Currently, log()
displays debugging information only when a Failure
object is returned.
It would be helpful for log()
to additionally display for Success
objects to display the text (or a summarized version of it) that a rule processed, for a couple of reasons:
- If an error arises from a rule over-generalizing and accepting too much input, a
Success
object is returned; it is very hard to locate this type of error without seeing the text the Success
object processed;
- The strings from
Success
objects make it easier to see where you are lokking in the parse.
These original text strings should not pollute the visual space with too much information, though, which would make log()
output hard to read. Thus, the strings should:
- be summarized if excessively long, yet contain enough info to be useful
- be on one line (i.e. remove newlines or 'vertical whitespace')
- be easy to scan, so breaking on whitespace would be helpful when possible
I've written a patch that does this, by using regexs to:
- change all whitespace strings to a single space
- then summarize a string if longer than 49 chars:
- require a certain amount of characters from the beginning and end
- and then break on next whitespace possible.
Although the string may be up to 49 chars long, in practice it is shorter than that due to breaking on whitespace. Here are some sample summarizations:
"Sticks and stones may break my bones but names will never hurt me."

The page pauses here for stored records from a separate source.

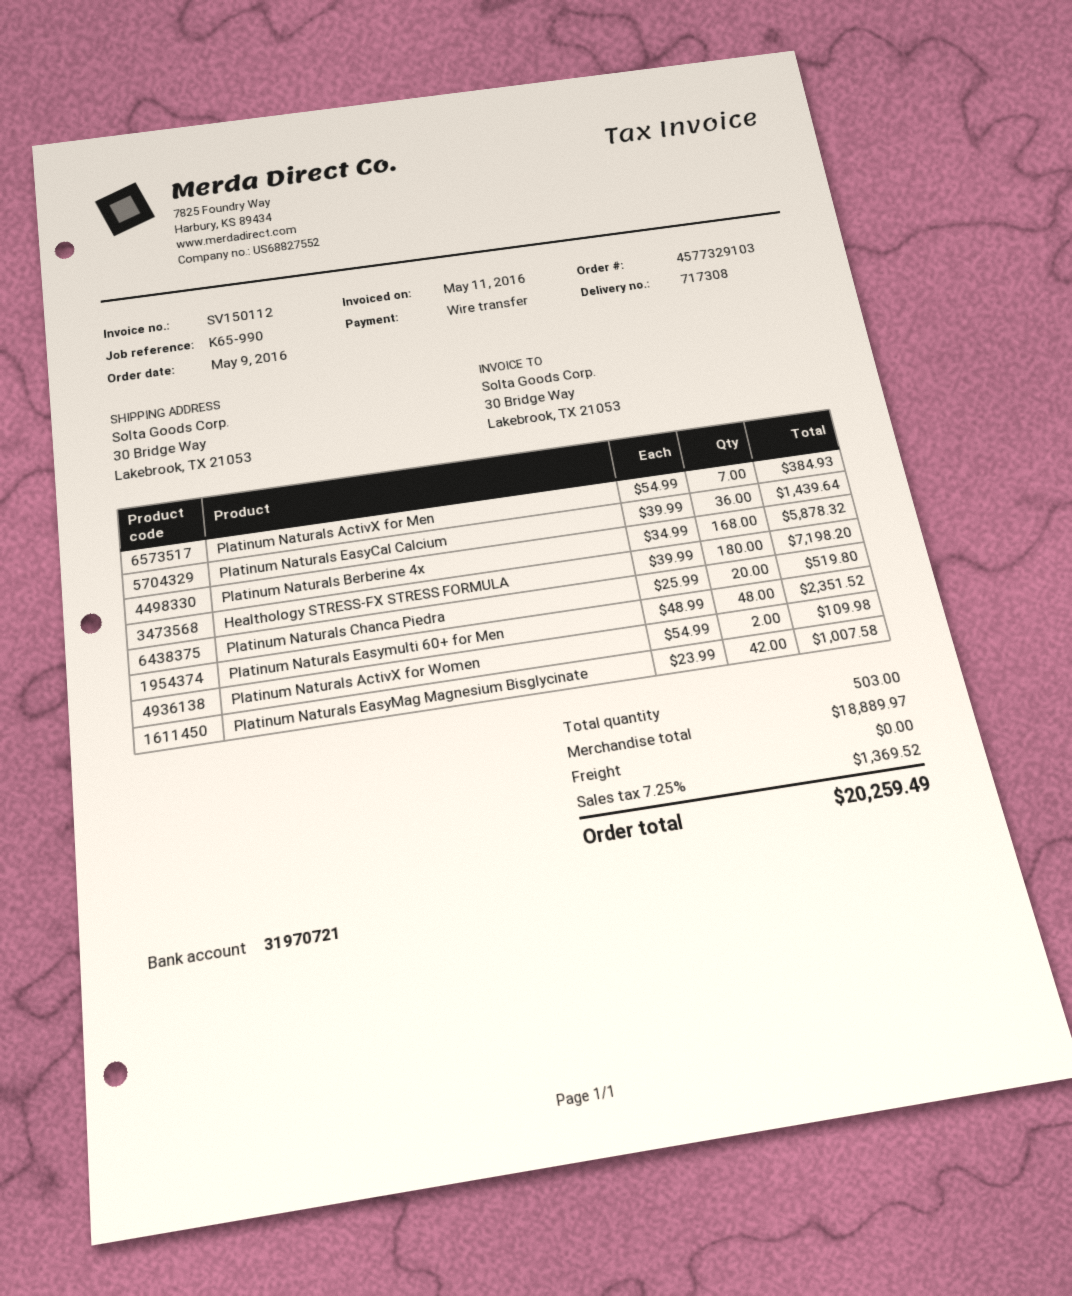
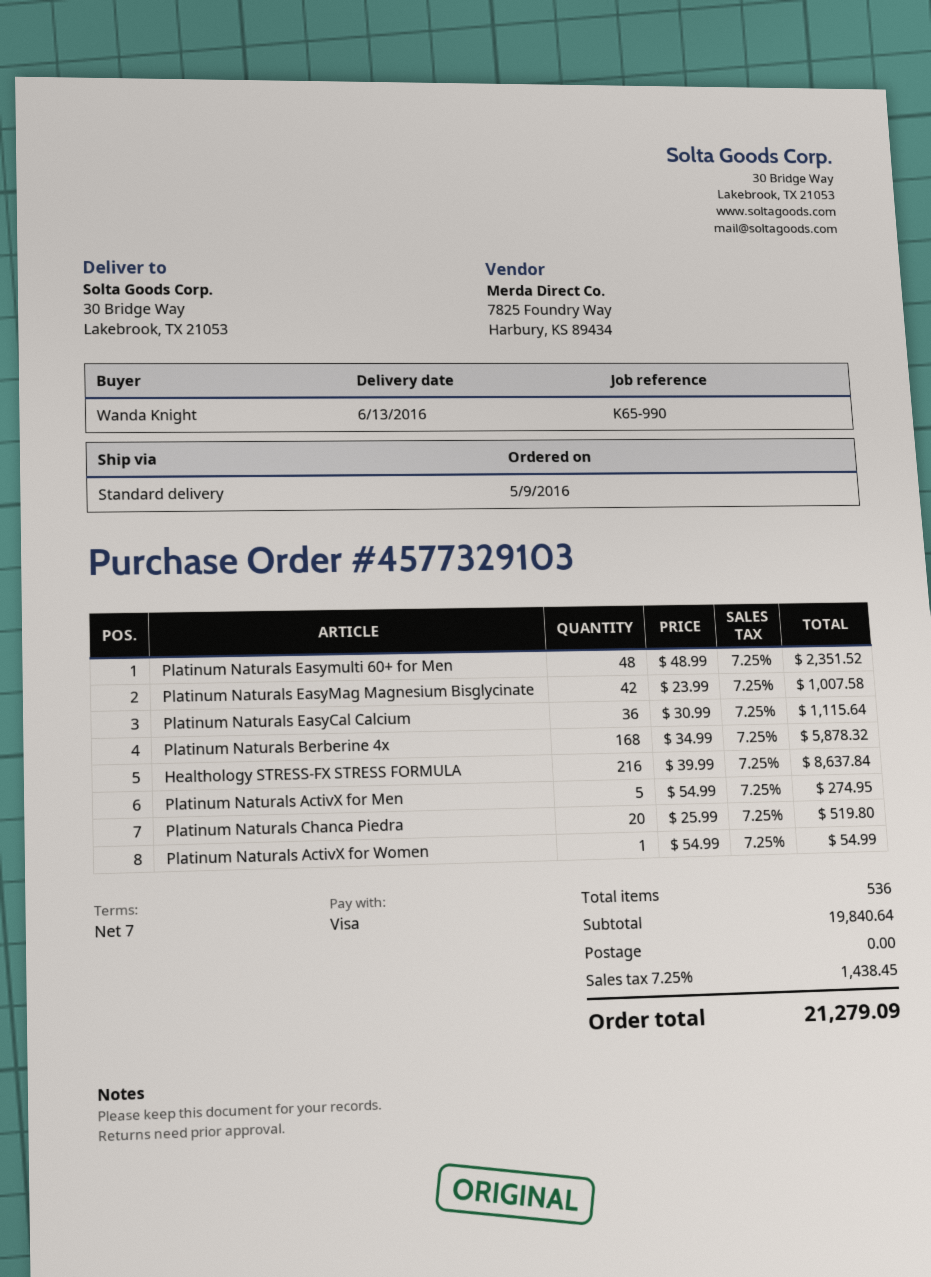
payment method: bank transfer -> Visa
Platinum Naturals ActivX for Men: 7 x 54.99 = 384.93 -> 5 x 54.99 = 274.95
Platinum Naturals EasyCal Calcium: 36 x 39.99 = 1439.64 -> 36 x 30.99 = 1115.64
Healthology STRESS-FX STRESS FORMULA: 180 x 39.99 = 7198.20 -> 216 x 39.99 = 8637.84
Platinum Naturals ActivX for Women: 2 x 54.99 = 109.98 -> 1 x 54.99 = 54.99
total quantity: 503 -> 536
subtotal: 18889.97 -> 19840.64
tax: 7.25% = 1369.52 -> 7.25% = 1438.45
total: 20259.49 -> 21279.09

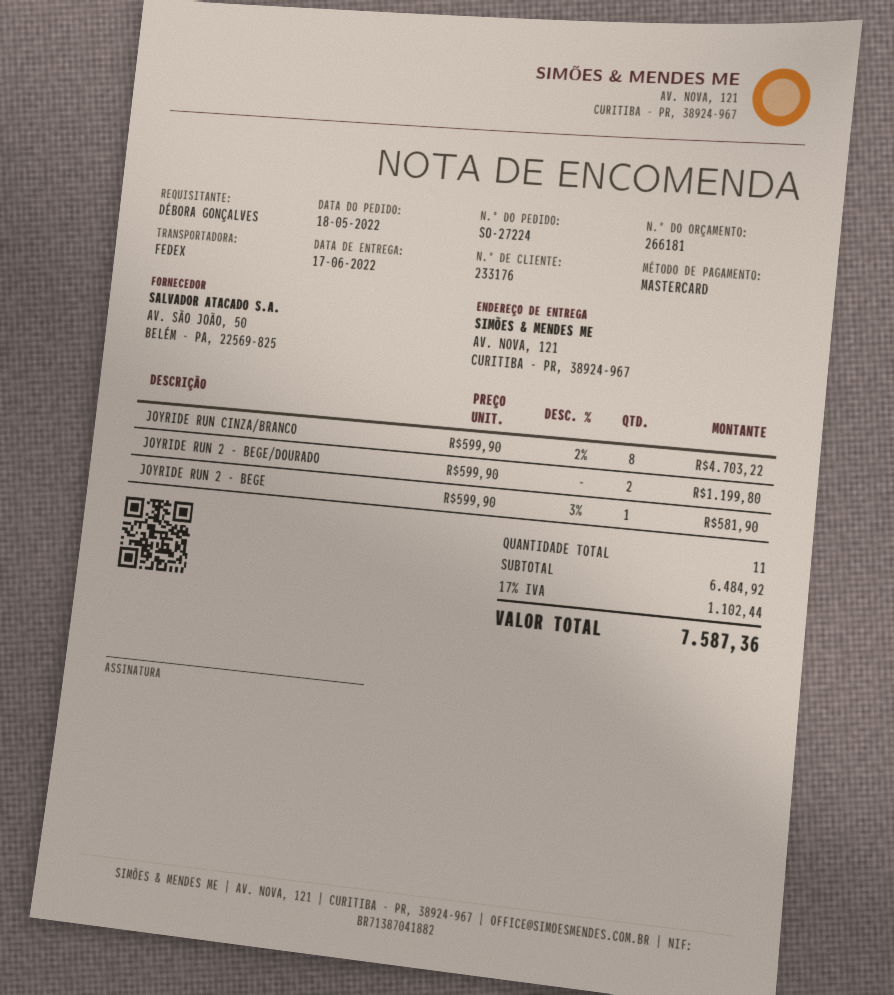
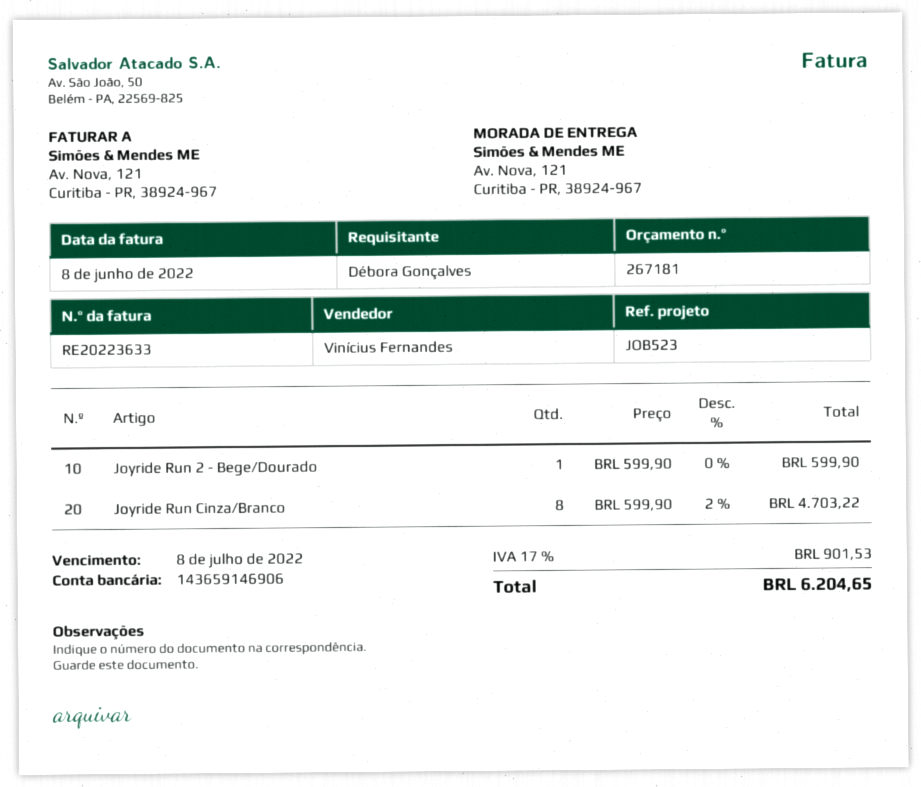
quote number: 266181 -> 267181
JOYRIDE RUN 2 - BEGE/DOURADO: 2 x 599.90 = 1199.80 -> 1 x 599.90 = 599.90
JOYRIDE RUN 2 - BEGE: 1 x 599.90 - 3% = 581.90 -> none
tax: 17% = 1102.44 -> 17% = 901.53
total: 7587.36 -> 6204.65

0:66 Success: "sticks and"..."will never hurt me."
"I'm going to go to this shop to go shopping while she goes shopping at that shop."
0:81 Success: "I'm going to"..."shopping at that shop."
"We really may not be all that hungry since we ate a lot already."
0:64 Success: "we really may"..."ate a lot already."
"I've been studying a parser combinator library for scala because it might be useful for my projects."
0:100 Success: "I've been studying"..."for my projects."
"A newspaper reported that the store is going to plan new studies on the project."
0:80 Success: "a newspaper"..."on the project."
Here is how the Success strings look in debugging a program with log()
. The example program is a simple NLP chunker with an input sentence:
"A newspaper reported that the firm plans new studies on the project."
Without Success strings:
+s:0
+clause:0
+np:0
+adjP:2
-adjP:2:Failure(adjP:1:3 / adj:1:3 / ws:1:6 / (CharIn(" \t\n.;:?!").rep(1) | &(",") | End):1:6 ..."newspaper ")
+pp:12
-pp:12:Failure(pp:1:13 / prep:1:13 / StringIn("about", "above", "according to", "across", "after", "against", "around", "at", "before", "behind", "below", "beneath", "beside", "besides", "between", "beyond", "by", "by way of", "down", "during", "except", "for", "from", "in", "in addition to", "in front of", "in place of", "in regard to", "in spite of", "inside", "instead of", "into", "like", "near", "of", "off", "on", "on account of", "out", "out of", "outside", "over", "through", "throughout", "till", "to", "toward", "under", "until", "up", "upon", "with", "without"):1:13 ..."reported t")
-np:0:Success(12)
+vp:12
+vConj:12
-vConj:12:Success(21)
+pp:21
-pp:21:Failure(pp:1:22 / prep:1:22 / StringIn("about", "above", "according to", "across", "after", "against", "around", "at", "before", "behind", "below", "beneath", "beside", "besides", "between", "beyond", "by", "by way of", "down", "during", "except", "for", "from", "in", "in addition to", "in front of", "in place of", "in regard to", "in spite of", "inside", "instead of", "into", "like", "near", "of", "off", "on", "on account of", "out", "out of", "outside", "over", "through", "throughout", "till", "to", "toward", "under", "until", "up", "upon", "with", "without"):1:22 ..."that the f")
+np:21
+adjP:26
-adjP:26:Failure(adjP:1:27 / adj:1:27 / StringIn("big", "small", "fast", "slow", "new", "old", "next", "red", "blue", "green", "orange", "yellow", "white", "black", "grey", "silver", "gold", "good", "bad", "great", "awful", "cool", "awesome", "worthless", "useful", "clever", "smart", "dumb", "stupid", "ridiculous", "fun", "interesting", "boring", "hungry", "thirsty", "firm"):1:27 ..."the firm p")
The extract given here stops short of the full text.